Within the next second, both Maddock and Roy were on their feet, leaping into the fracas to join Reade. The fight was a three-on-three that spilled from the corner into the main area of the tavern. Instead of trying to break up the fight, the patrons, many of them also well into their cups this late in the afternoon, cheered on the combatants. Some of the crowd were familiar to Reade and Maddock and shared the Glen Coe MacDonald name. Others must have favored the strangers, cheering whenever the haggard man swung.
The man’s nose was bloodied and he was unsteady on his feet. He hay-baled, swinging his arms wildly. His punch went wild as Reade ducked and spun, then came up, popping the man in the perfect spot along his jawline. The strike was hard enough to render the man unconscious, and he fell like a sack of turnips on his fat backside.
Then he spun on the ball of his foot to Maddock. The second stranger had rammed Maddock low, clasping him around the waist and keeping his head down. Maddock pounded on the man’s back and shoulders, but to no avail.

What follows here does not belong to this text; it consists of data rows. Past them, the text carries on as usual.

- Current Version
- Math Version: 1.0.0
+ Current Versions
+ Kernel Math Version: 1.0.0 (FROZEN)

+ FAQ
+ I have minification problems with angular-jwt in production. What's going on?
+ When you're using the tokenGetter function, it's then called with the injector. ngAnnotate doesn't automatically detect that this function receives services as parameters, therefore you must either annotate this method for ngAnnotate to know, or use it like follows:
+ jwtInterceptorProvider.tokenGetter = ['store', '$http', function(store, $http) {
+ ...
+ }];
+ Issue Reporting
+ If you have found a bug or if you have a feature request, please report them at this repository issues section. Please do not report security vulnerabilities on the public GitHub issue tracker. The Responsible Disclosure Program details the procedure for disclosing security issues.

Reade reached out and grasped the man’s stringy hair and yanked. His entire body followed, driving him backward and giving Maddock the opening he needed. With a one-two set of punches, he first struck the man in the belly, and when he gasped and tried to bow over, Maddock swung his powerful left, catching the man in the temple, and he joined his friend on the floor.
Panting, they turned together to aid Roy, but it was an unnecessary effort. Sawny’s cousin lived up to the wild Keppoch reputation and was dominating the last stranger. Fighting was a way of life for the Keppochs.
The large man Roy faced off against tried to punch his smirking face, but missed again. His nose and cheek were bloody, and he leaped at Roy in a wild move. Roy easily side-stepped the man, and as the stranger tried to correct and come at him again, Roy’s long arms reached for his head.
Grasping his hair, Roy brought the stranger’s head down at the same time he brought his bare knee up. The man’s face made sickening contact with his knee and thrust the man backward into their table. He knocked their ale mugs to the ground as he crashed against the tabletop. The table skittered away under the man’s weight, dumping the man onto the floor next to the mug pieces.
Roy glared at the man, challenging him to get up for another round. The groaning man’s better sense won the day and the man remained where he was.
Then Roy lifted his face to the brothers, flipping several damp locks of dark hair off his forehead. A euphoric grin spread on his face, the first anyone had seen in weeks. He wiped his hand across the back of his lips, but it did not erase the smile.
Feck, these Keppoch kin are savage,Reade thought.
“That felt good,” Roy breathed out in a rush. “I have no’ felt this alive in a long time!”
Sometimes rumors were true, Reade mused, and the Keppoch MacDonalds were little better than uncivilized barbarians, as evidenced by Roy.
Roy scanned the room before lifting an eyebrow to Reade. “Anyone else?”
Reade’s gaze did the same, touching on each oogling man in the tavern. “Does anyone else have anything to say about my sister or her missing betrothed? Anything at all?”